Ex-Detroit mayor facing federal prison on corruption convictions

(Reuters) – Former Detroit Mayor Kwame Kilpatrick, once seen as a rising star in the Democratic Party, is set to be sentenced Thursday on federal public corruption and bribery convictions prosecutors have said justify a prison term of at least 28 years.

Kilpatrick, 43, was convicted in March on two dozen federal charges including racketeering conspiracy, bribery, extortion, mail and wire fraud, and tax counts. He was deemed a flight risk and has been held in custody since then.

Prosecutors accused Kilpatrick of extorting bribes from contractors who wanted to get or keep city contracts and turning the mayor’s office into “Kilpatrick Incorporated,” robbing the cash-strapped city of desperately needed tax dollars.

Kilpatrick, who served as mayor from 2002 until his resignation in 2008, was not the main culprit in Detroit filing for bankruptcy, “but his corrupt administration exacerbated the crisis,” prosecutors said in a presentencing report.

Detroit, which is under the control of a state-appointed emergency manager, filed for bankruptcy protection in July. The city has lost more than half of its population since the 1950s, leaving it with a shrinking tax base and huge debts.

“The city desperately needed resolute leadership. Instead it got a mayor looking to cash in on his office through graft, extortion and self-dealing,” prosecutors said in their report.

Prosecutors argued that Kilpatrick’s “widespread and corrosive breach of trust” in office was even more egregious than that of former Illinois Governor Rod Blagojevich, who is serving a 14-year sentence for bribery and extortion.

Kilpatrick’s bank records alone showed more than $840,000 in unexplained expenditures above and beyond his mayoral salary, none of it disclosed on income tax returns, prosecutors said.

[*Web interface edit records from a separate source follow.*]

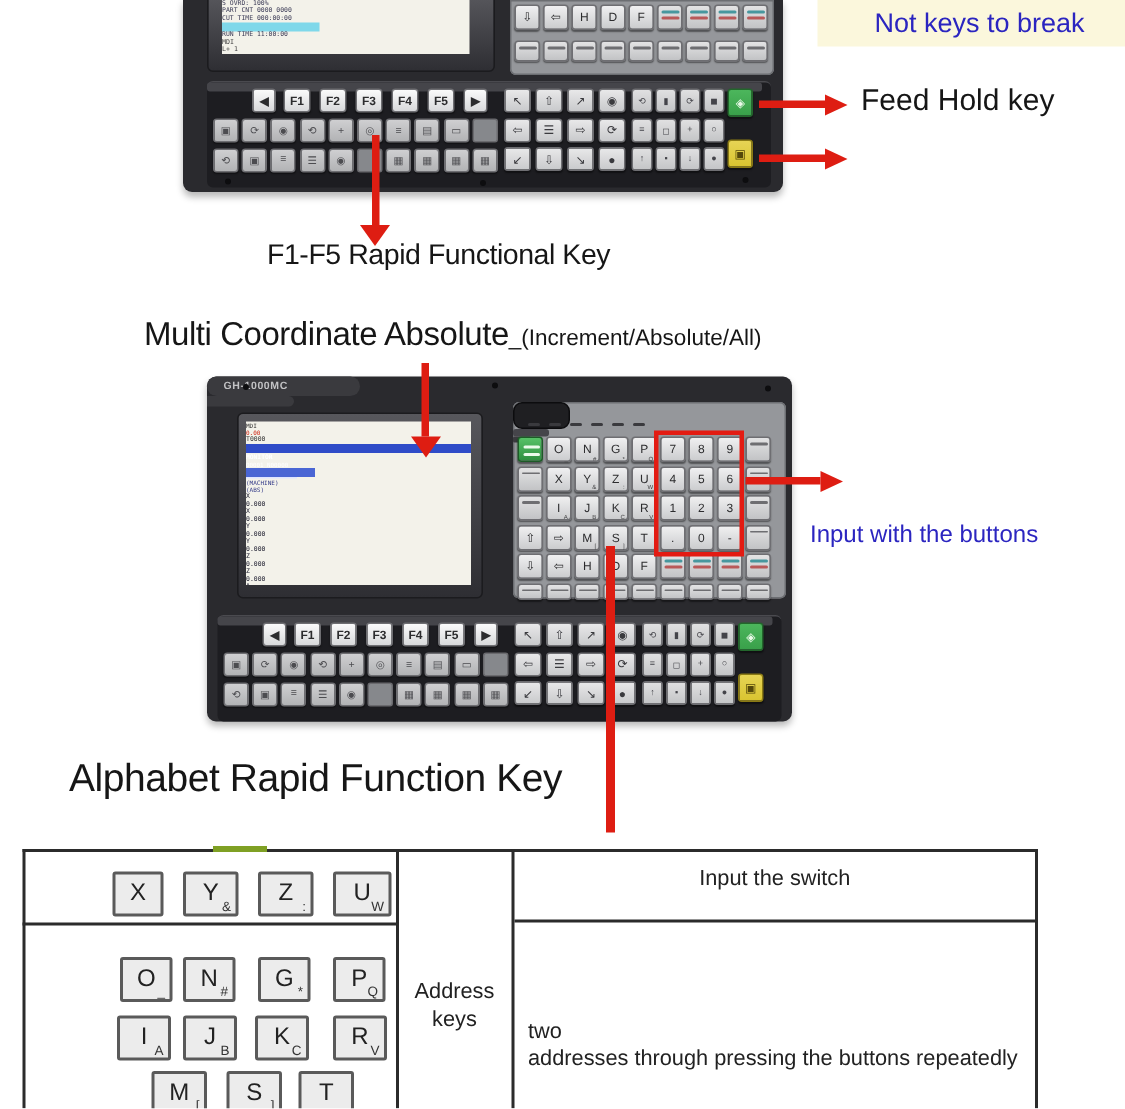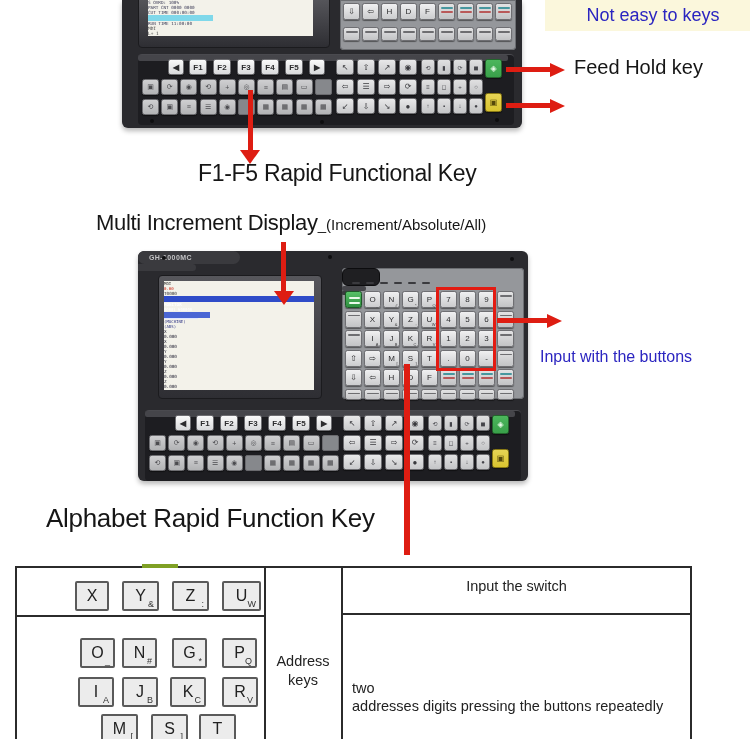"Not easy to keys" div.txt { text: easy to keys -> keys to break }
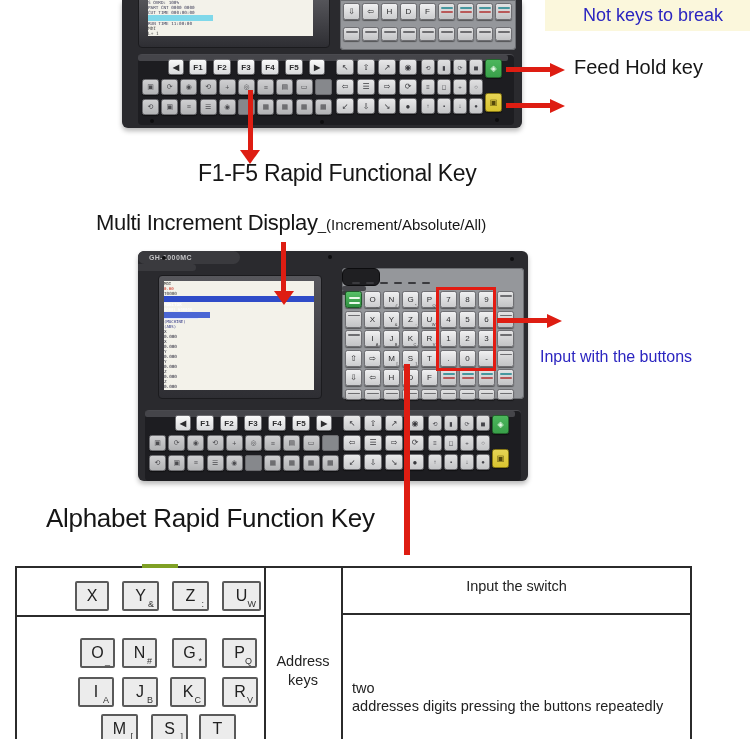"F1-F5 Rapid Functional Key" div.txt { font-size: 23px -> 19px; margin-left: 20px -> none }
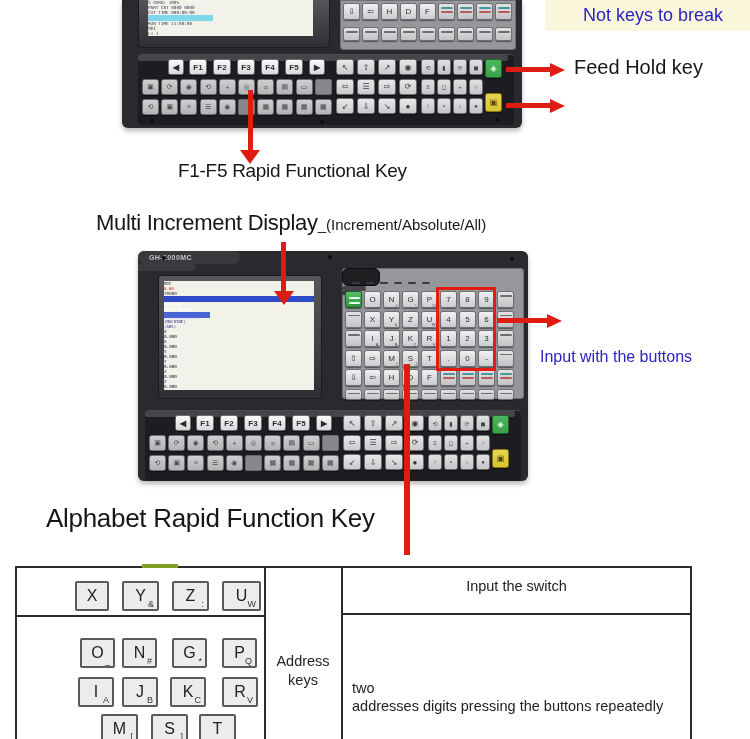"Multi Increment Display" span { text: Increment Display -> Coordinate Absolute }
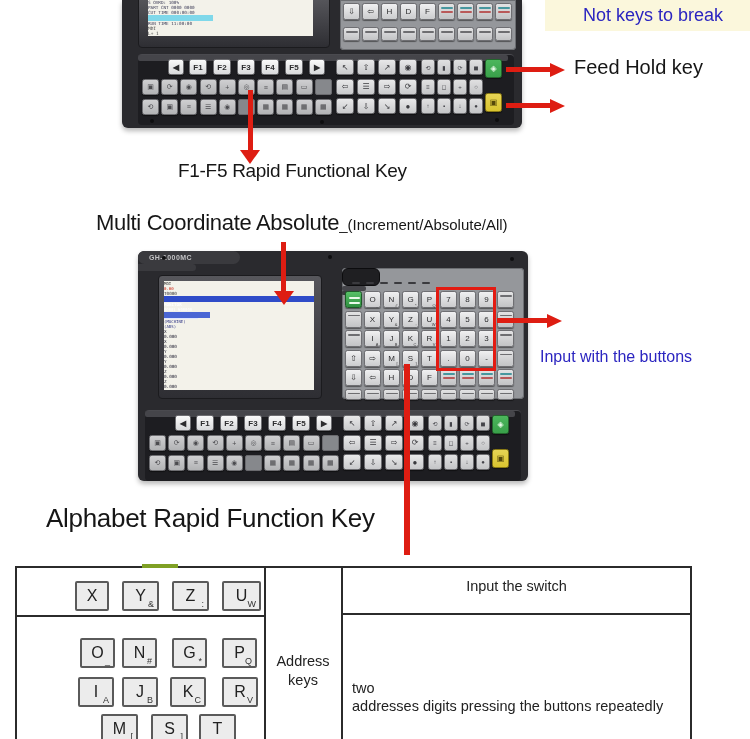"addresses digits pressing the buttons" div.txt { text: digits -> through }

Kilpatrick’s attorney, Harold Gurewitz, argued in his own recommendation to the court that the former mayor should serve no more than 15 year in prison because he is “infamous, destitute, and disgraced.”

U.S. District Judge Nancy Edmunds is scheduled to sentence Kilpatrick at 10 a.m. EDT (1400 GMT).

Edmunds is also set to sentence Kilpatrick’s friend and business partner Bobby Ferguson on Thursday. He was convicted on nine counts including racketeering, bribery and extortion.

Prosecutors are seeking a sentence for Ferguson at least equal to Kilpatrick’s, arguing that Kilpatrick steered $127 million in contracts to Ferguson, at least $73 million of which came from extortion and bid-rigging.

Kilpatrick’s father, Bernard Kilpatrick, was found guilty on one count, signing a false tax return. He is scheduled to be sentenced on October 17.

The verdicts were seen as capping the biggest public corruption probe in Detroit in decades and a major victory for prosecutors. At least 18 city officials and 16 other individuals who did business with the city were convicted of corruption offenses from Kilpatrick’s tenure as mayor.

Prosecutors presented testimony by a top former mayoral aide, a mayoral fundraiser and a former city contractor and an array of text messages, bank checks, federal wiretaps and surveillance video.

Kilpatrick had resigned as mayor in 2008 and pleaded guilty to lying under oath to hide an extramarital affair. He was sentenced to a jail term and then later served 14 months in prison for a probation violation when a judge found that he had concealed assets to avoid paying restitution to Detroit.